Exercise directions:
The lines to copy are those holding the string "THEE" in the entries below.

Raw data:
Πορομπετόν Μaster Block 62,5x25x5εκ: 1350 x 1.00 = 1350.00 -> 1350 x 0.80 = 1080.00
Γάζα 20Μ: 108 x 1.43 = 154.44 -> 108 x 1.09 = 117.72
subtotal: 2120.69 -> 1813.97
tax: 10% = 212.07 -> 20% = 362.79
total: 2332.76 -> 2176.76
==
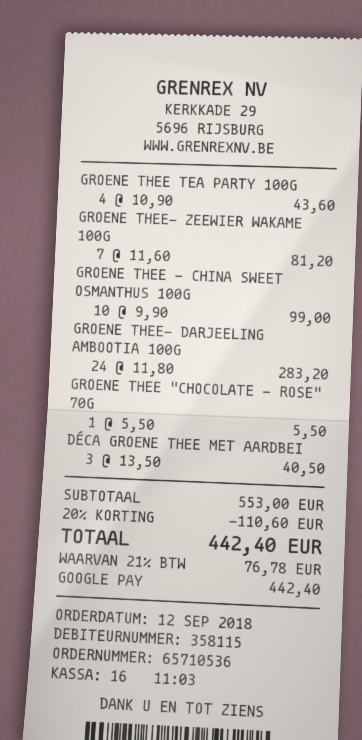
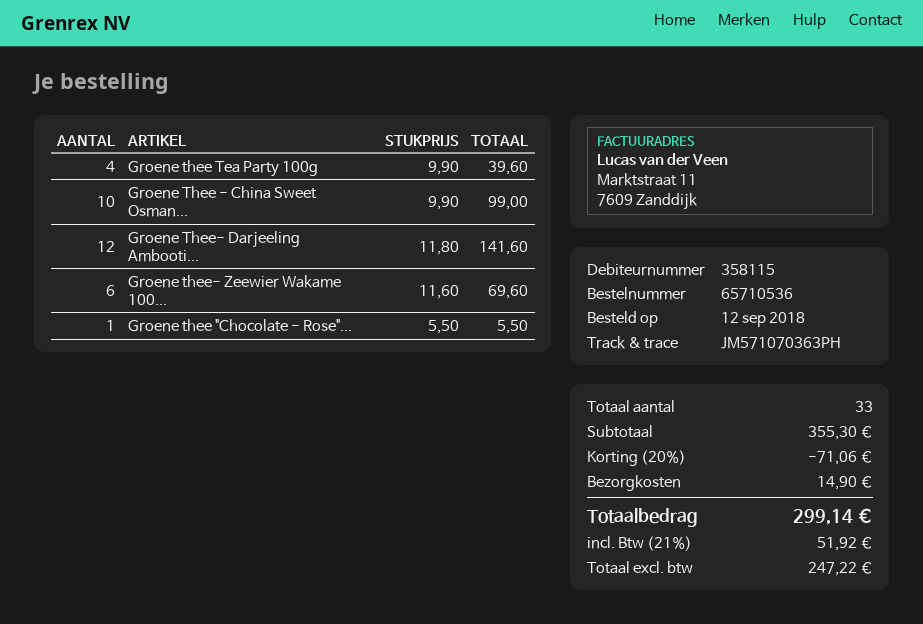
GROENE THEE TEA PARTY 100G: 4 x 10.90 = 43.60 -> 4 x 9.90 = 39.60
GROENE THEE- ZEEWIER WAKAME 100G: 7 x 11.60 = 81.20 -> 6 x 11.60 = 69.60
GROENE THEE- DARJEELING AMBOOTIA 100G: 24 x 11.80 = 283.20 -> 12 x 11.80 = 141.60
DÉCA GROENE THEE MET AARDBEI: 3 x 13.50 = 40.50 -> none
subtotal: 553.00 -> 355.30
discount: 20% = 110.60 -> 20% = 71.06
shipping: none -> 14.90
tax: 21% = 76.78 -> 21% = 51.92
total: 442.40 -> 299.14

Response to the task:
GROENE THEE TEA PARTY 100G: 4 x 10.90 = 43.60 -> 4 x 9.90 = 39.60
GROENE THEE- ZEEWIER WAKAME 100G: 7 x 11.60 = 81.20 -> 6 x 11.60 = 69.60
GROENE THEE- DARJEELING AMBOOTIA 100G: 24 x 11.80 = 283.20 -> 12 x 11.80 = 141.60
DÉCA GROENE THEE MET AARDBEI: 3 x 13.50 = 40.50 -> none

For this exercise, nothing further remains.